Ashlee Vance di Bloomberg dichiara che Microsoft arrivi a pagare $100,000 affinché gli sviluppatori portino le proprie applicazioni su Windows Phone 8: la tesi sarebbe stata confermata da fonti attendibili. Mi domando quale sia lo “scandalo” e, nel caso, se non riguardi gli altri sistemi operativi. Le app sono determinanti nel decretare il successo delle piattaforme e, come ho già sostenuto, è ridicolo che i programmatori debbano sostenere dei costi per accedere ai market.

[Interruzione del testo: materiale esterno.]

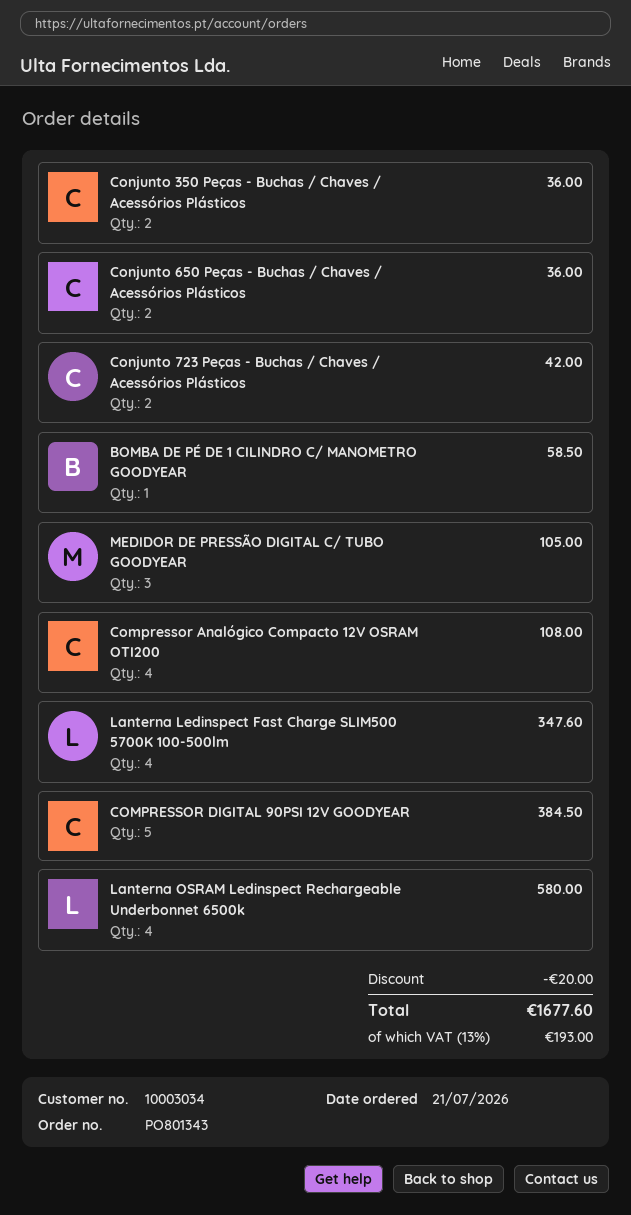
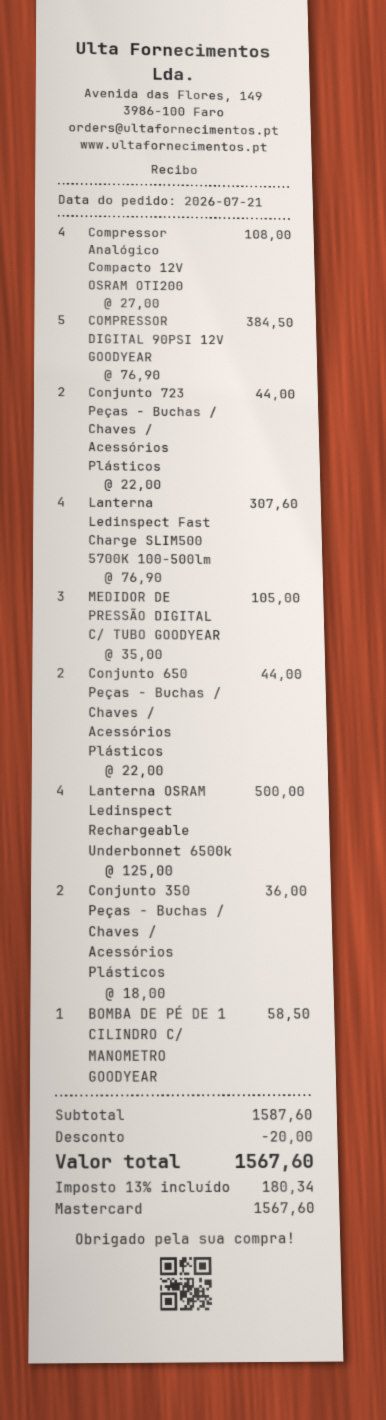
Conjunto 650 Peças - Buchas / Chaves / Acessórios Plásticos: 2 for 36.00 -> 2 for 44.00
Conjunto 723 Peças - Buchas / Chaves / Acessórios Plásticos: 2 for 42.00 -> 2 for 44.00
Lanterna Ledinspect Fast Charge SLIM500 5700K 100-500lm: 4 for 347.60 -> 4 for 307.60
Lanterna OSRAM Ledinspect Rechargeable Underbonnet 6500k: 4 for 580.00 -> 4 for 500.00
tax: 13% = 193.00 -> 13% = 180.34
total: 1677.60 -> 1567.60

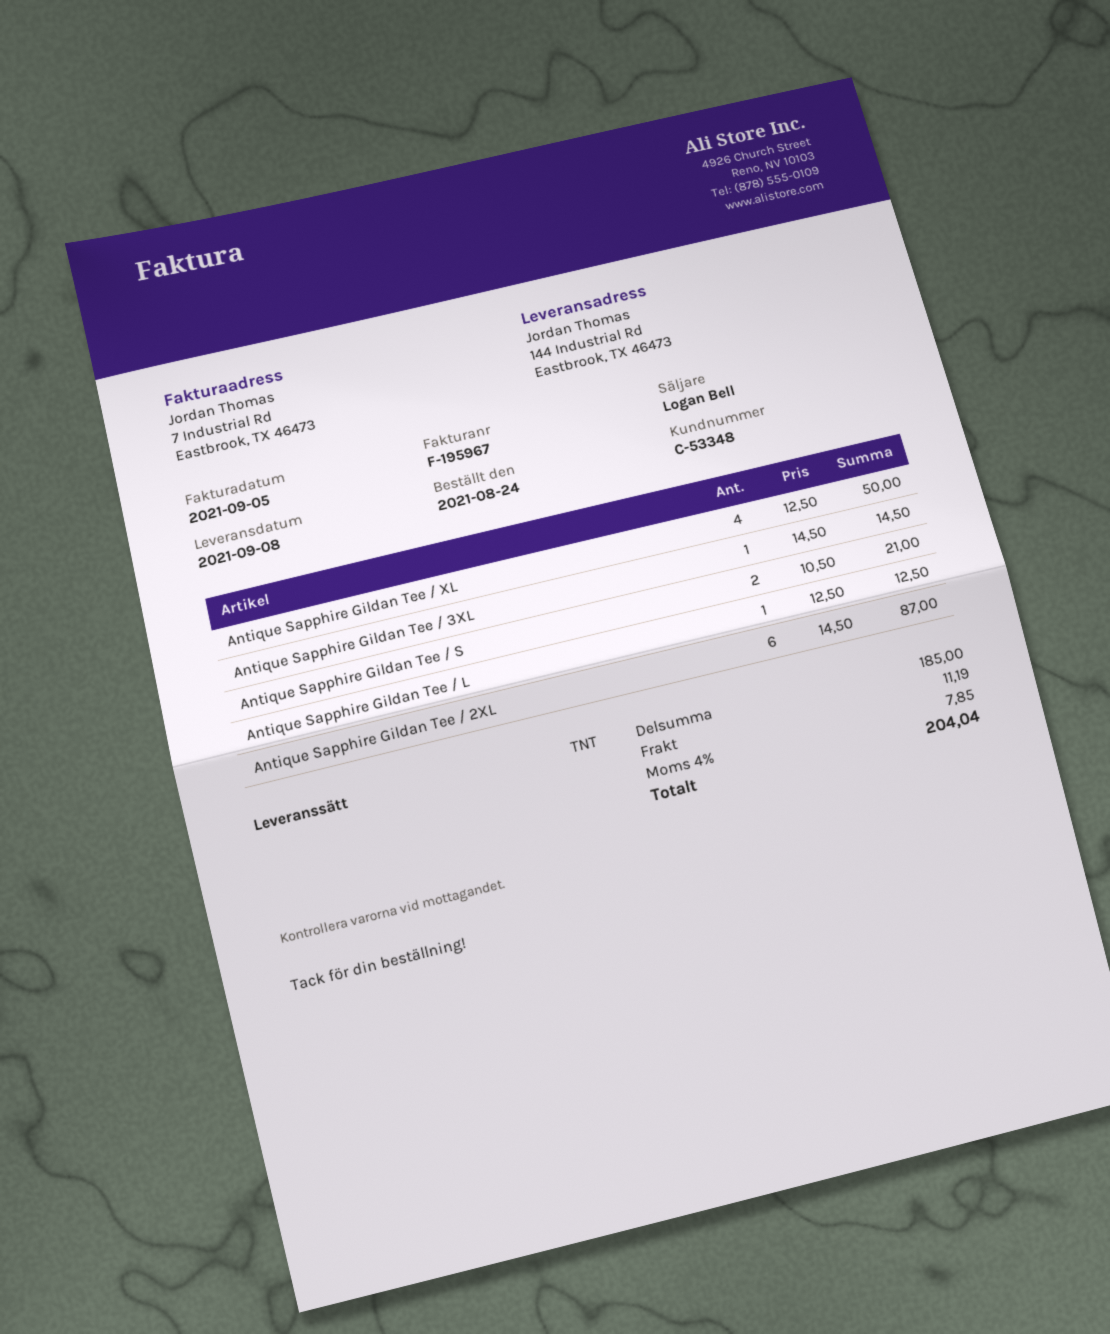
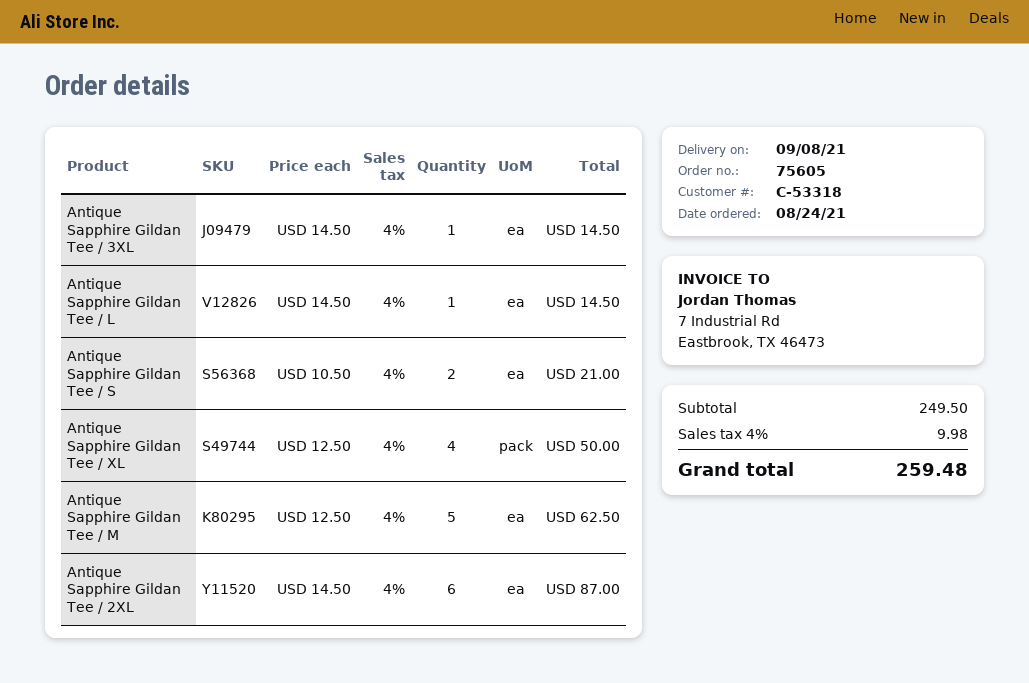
customer number: C-53348 -> C-53318
Antique Sapphire Gildan Tee / L: 1 x 12.50 = 12.50 -> 1 x 14.50 = 14.50
Antique Sapphire Gildan Tee / M: none -> 5 x 12.50 = 62.50
subtotal: 185.00 -> 249.50
shipping: 11.19 -> none
tax: 4% = 7.85 -> 4% = 9.98
total: 204.04 -> 259.48

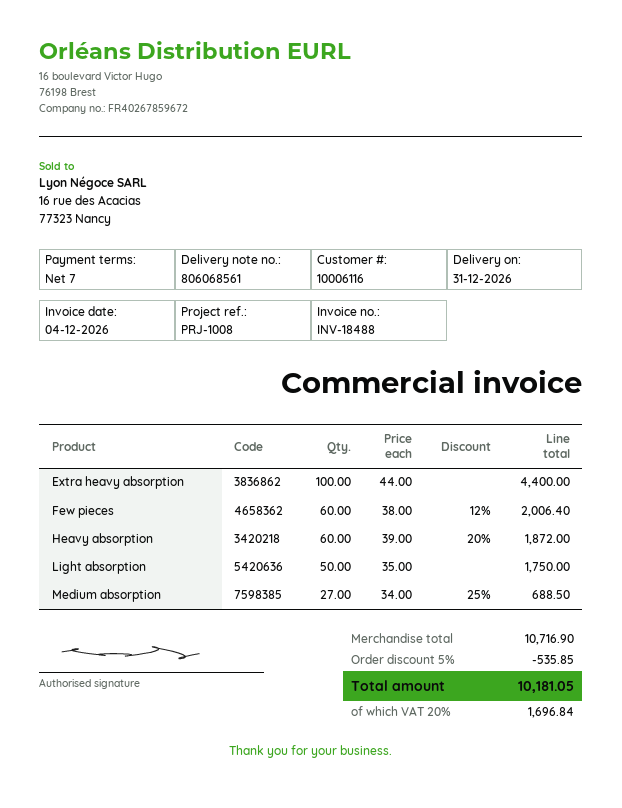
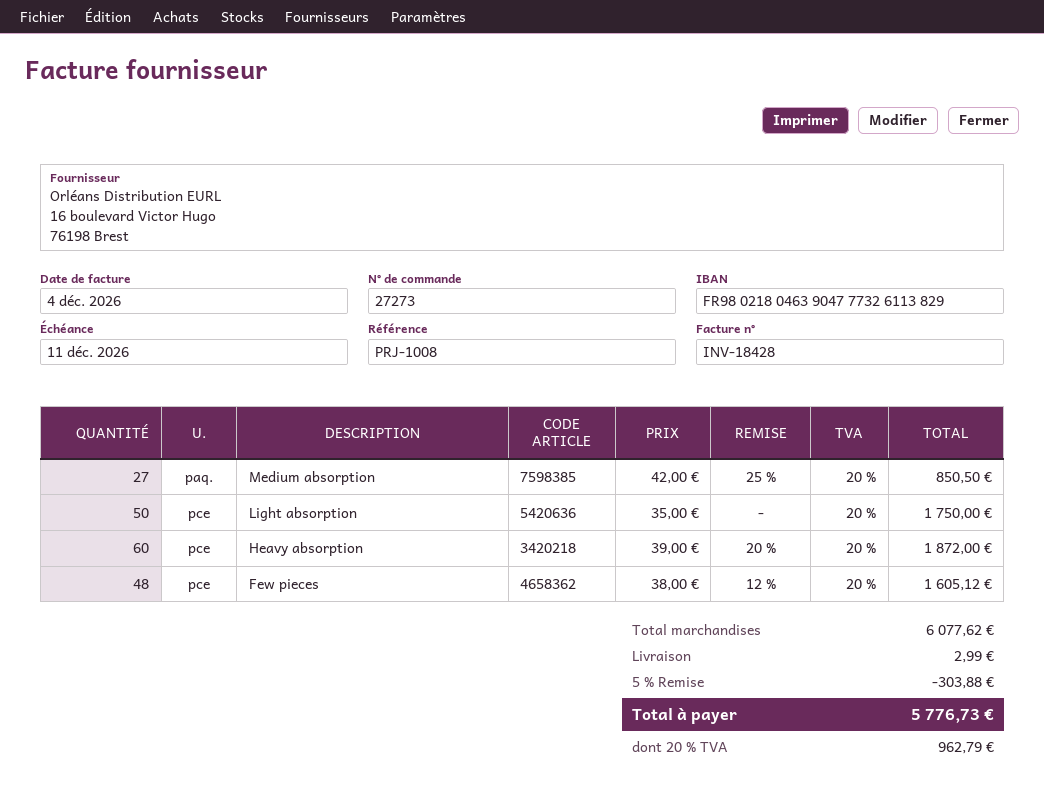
invoice number: INV-18488 -> INV-18428
Extra heavy absorption: 100 x 44.00 = 4400.00 -> none
Few pieces: 60 x 38.00 - 12% = 2006.40 -> 48 x 38.00 - 12% = 1605.12
Medium absorption: 27 x 34.00 - 25% = 688.50 -> 27 x 42.00 - 25% = 850.50
subtotal: 10716.90 -> 6077.62
discount: 5% = 535.85 -> 5% = 303.88
shipping: none -> 2.99
tax: 20% = 1696.84 -> 20% = 962.79
total: 10181.05 -> 5776.73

Equivarrebbe a farsi pagare dal medico per la diagnosi.

Microsoft è costretta a incentivare gli sviluppatori, perché le altre aziende preferiscono boicottare la piattaforma: Google non ha proprio intenzione di pubblicare delle app su Windows Phone 8 e alcune fra le applicazioni più popolari – come Instagram o Vine – non sono disponibili. Perché finanziare i programmatori dovrebbe essere disdicevole? È un meccanismo perverso, quello attuale, e giustifica quanti sostengono che chiunque possa sviluppare gratis un sito o un’applicazione. Dovrei pagare, per lavorare? No, non lo condivido.

Prendiamo, ad esempio, quant’è avvenuto con YouTube: Microsoft ha creato da sé una app concorrenziale per Windows Phone 8, ma non ha rispettato i termini del servizio. Google è dovuta intervenire, collaborando alla riscrittura. Non sarebbe stato preferibile distribuire subito un’applicazione ufficiale? Già, ma molti sembrano disdegnare l’ecosistema e pagare gli sviluppatori non è affatto una strategia immorale. Tutt’altro, considerando che io auspicherei diventasse una prassi comune per qualunque sistema operativo proprietario.